* **WORK REQUIRED**
In your reply, repeat every entry exactly and skip over each picture.

--- AVAILABLE DATA ---

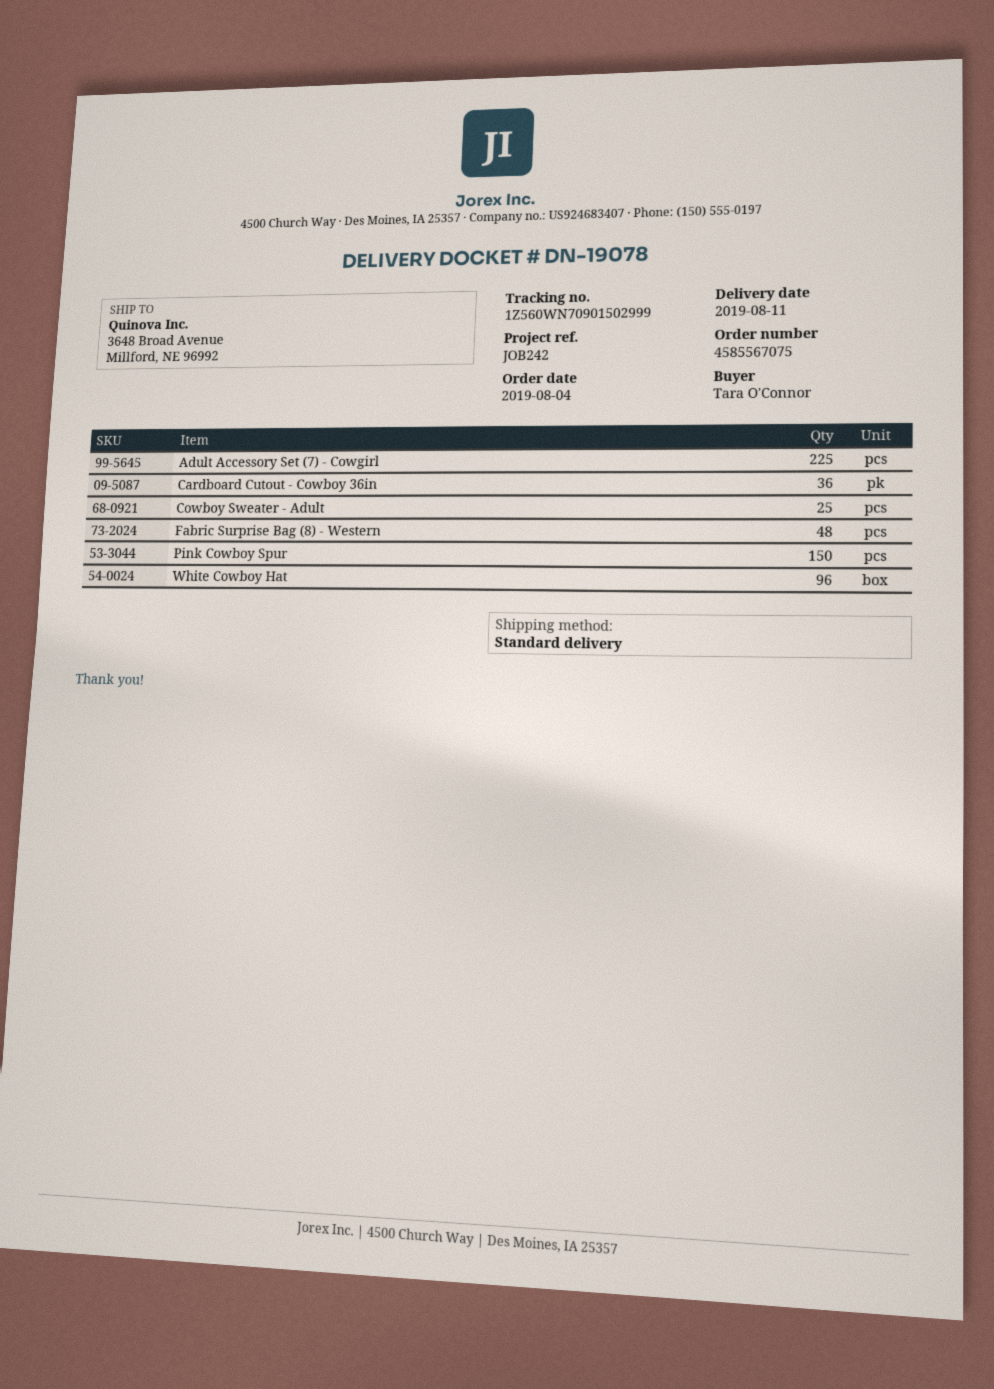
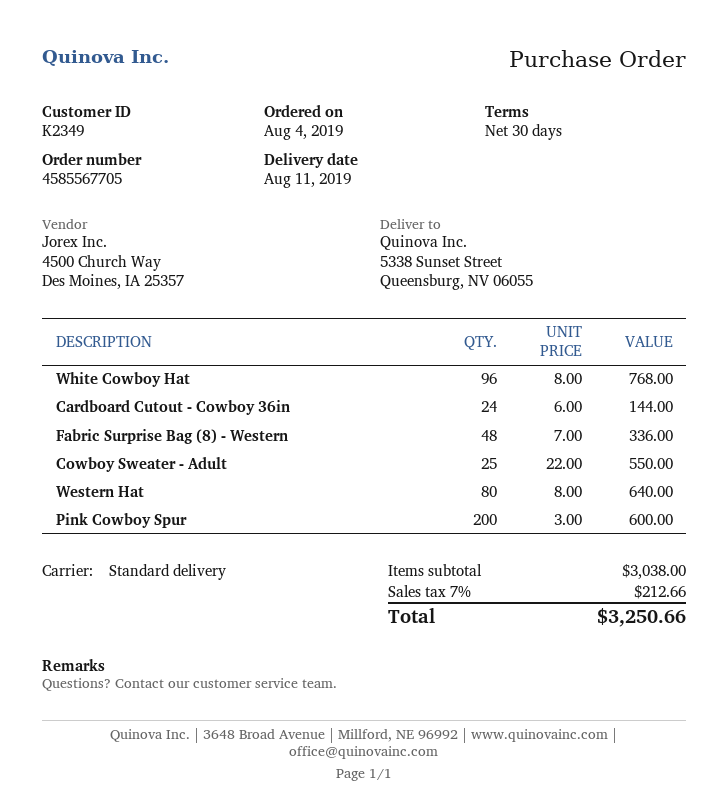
order number: 4585567075 -> 4585567705
ship to: 3648 Broad Avenue, Millford, NE 96992 -> 5338 Sunset Street, Queensburg, NV 06055
Adult Accessory Set (7) - Cowgirl: 225 -> none
Cardboard Cutout - Cowboy 36in: 36 -> 24
Pink Cowboy Spur: 150 -> 200
Western Hat: none -> 80

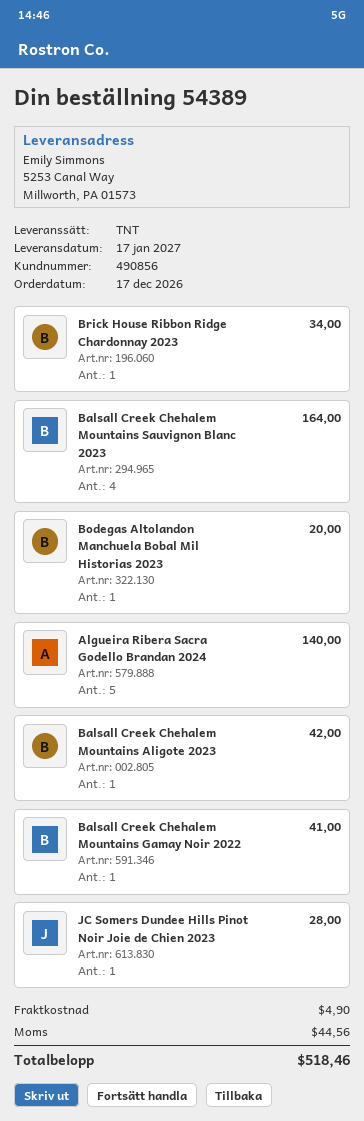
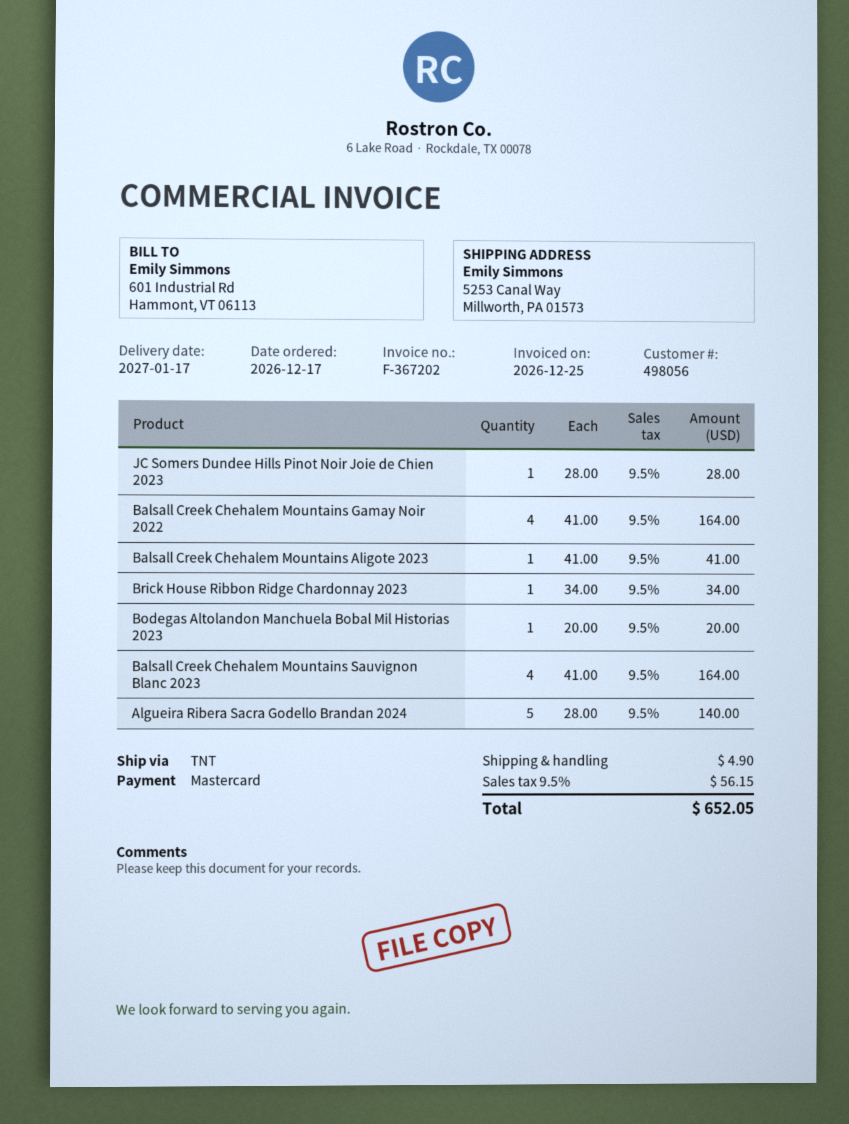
customer number: 490856 -> 498056
Balsall Creek Chehalem Mountains Aligote 2023: 1 for 42.00 -> 1 for 41.00
Balsall Creek Chehalem Mountains Gamay Noir 2022: 1 for 41.00 -> 4 for 164.00
tax: 44.56 -> 56.15
total: 518.46 -> 652.05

---

* **THE ANSWER**
order number: 4585567075 -> 4585567705
ship to: 3648 Broad Avenue, Millford, NE 96992 -> 5338 Sunset Street, Queensburg, NV 06055
Adult Accessory Set (7) - Cowgirl: 225 -> none
Cardboard Cutout - Cowboy 36in: 36 -> 24
Pink Cowboy Spur: 150 -> 200
Western Hat: none -> 80

customer number: 490856 -> 498056
Balsall Creek Chehalem Mountains Aligote 2023: 1 for 42.00 -> 1 for 41.00
Balsall Creek Chehalem Mountains Gamay Noir 2022: 1 for 41.00 -> 4 for 164.00
tax: 44.56 -> 56.15
total: 518.46 -> 652.05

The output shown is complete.